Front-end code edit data
--
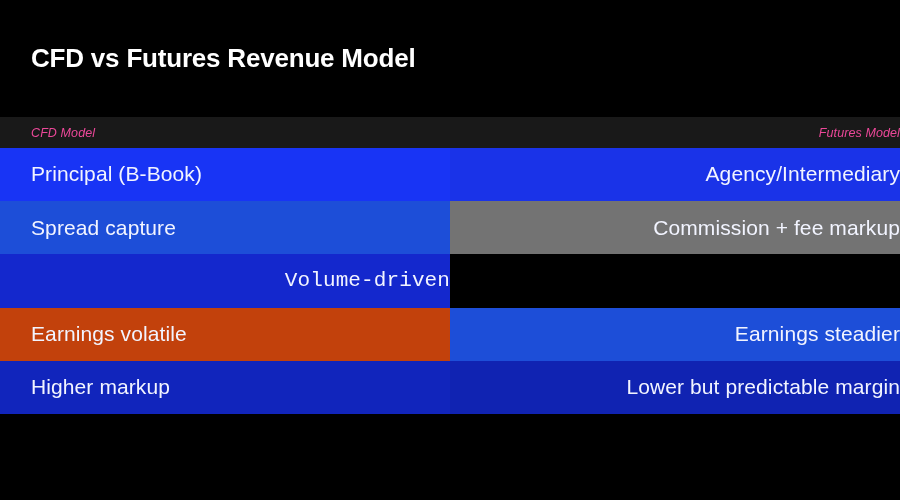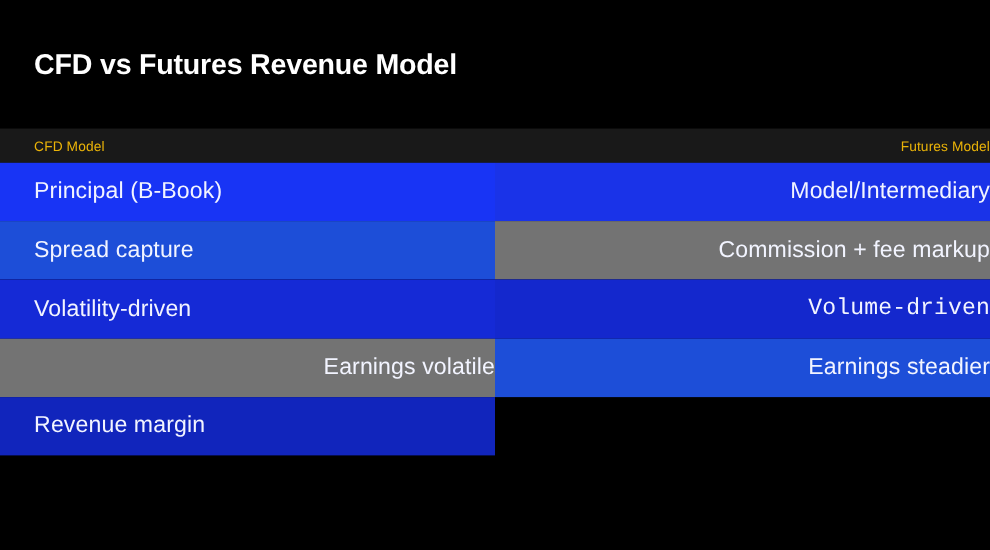"CFD Model" .header-label { color: #eab308 -> #ec4899; font-style: none -> italic }
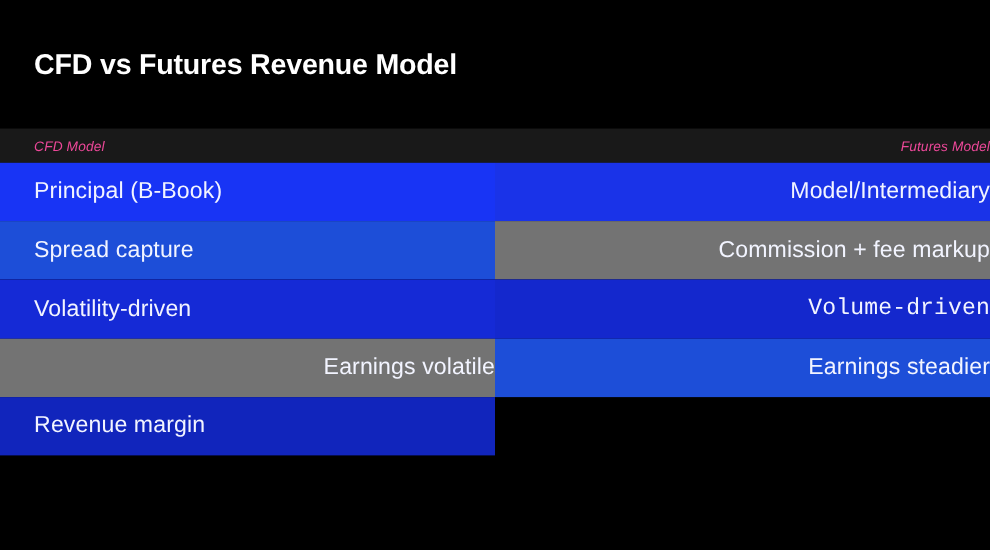"Model/Intermediary" span.cell-text { text: Model/Intermediary -> Agency/Intermediary }
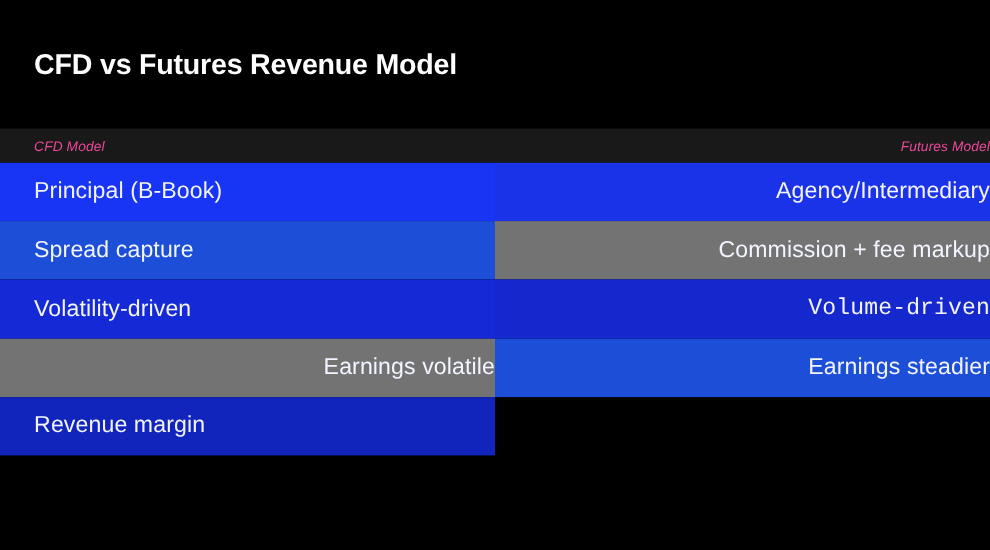"Volatility-driven" div.cell { html: <div> <span>Volatility-driven</span> </div> -> none }
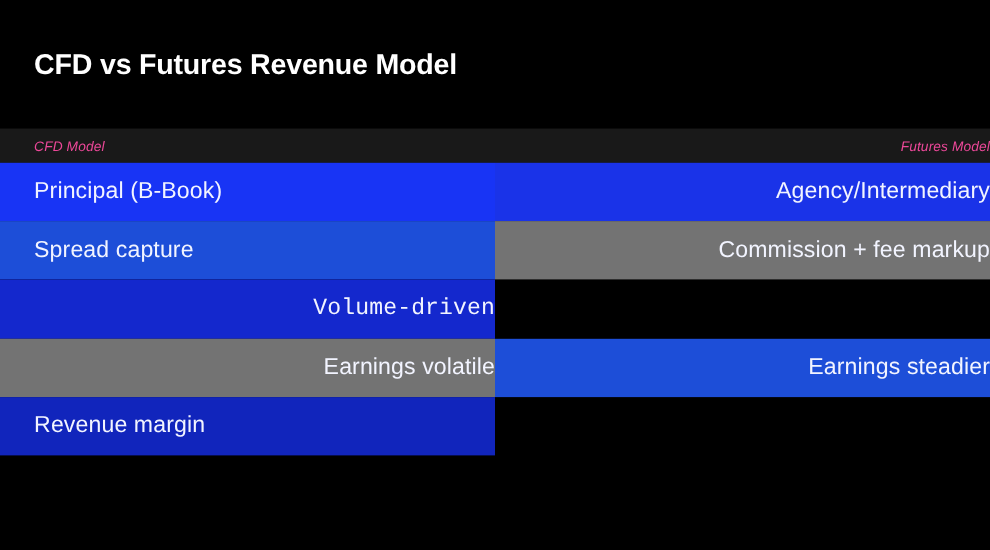"Earnings volatile" .r4 .col-left { background: #737373 -> #c2410c; justify-content: flex-end -> none }
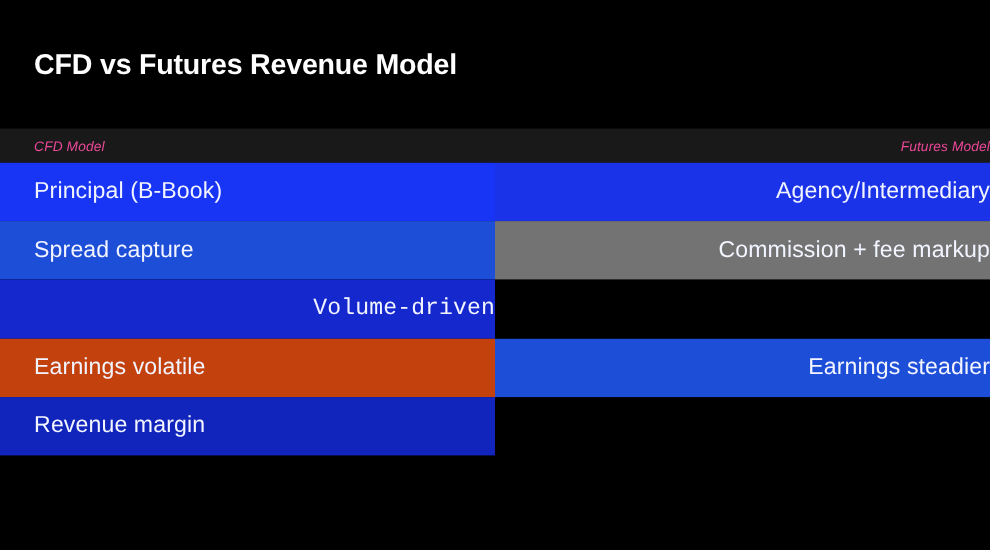"Revenue margin" span.cell-text { text: Revenue margin -> Higher markup }
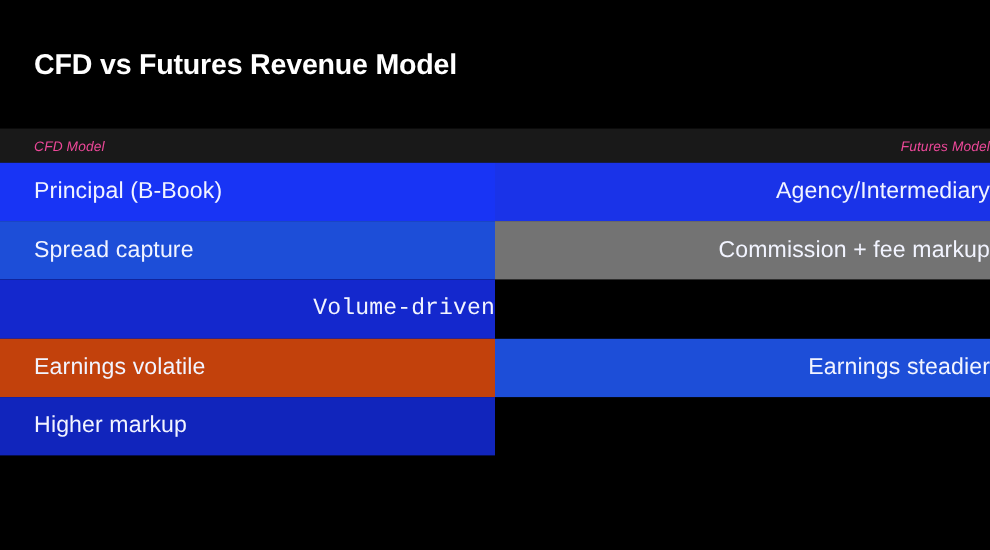"Lower but predictable margin" div.cell { html: none -> <div> <span>Lower but predictable margin</span> </div> }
--
*Exercise instructions*: The lines from the one containing "html: <div> <span>Volatility-driven</span>" through the final line of the data are to be repeated exactly, with both ends included and all pictures left out.

*Task result*:
"Volatility-driven" div.cell { html: <div> <span>Volatility-driven</span> </div> -> none }
"Earnings volatile" .r4 .col-left { background: #737373 -> #c2410c; justify-content: flex-end -> none }
"Revenue margin" span.cell-text { text: Revenue margin -> Higher markup }
"Lower but predictable margin" div.cell { html: none -> <div> <span>Lower but predictable margin</span> </div> }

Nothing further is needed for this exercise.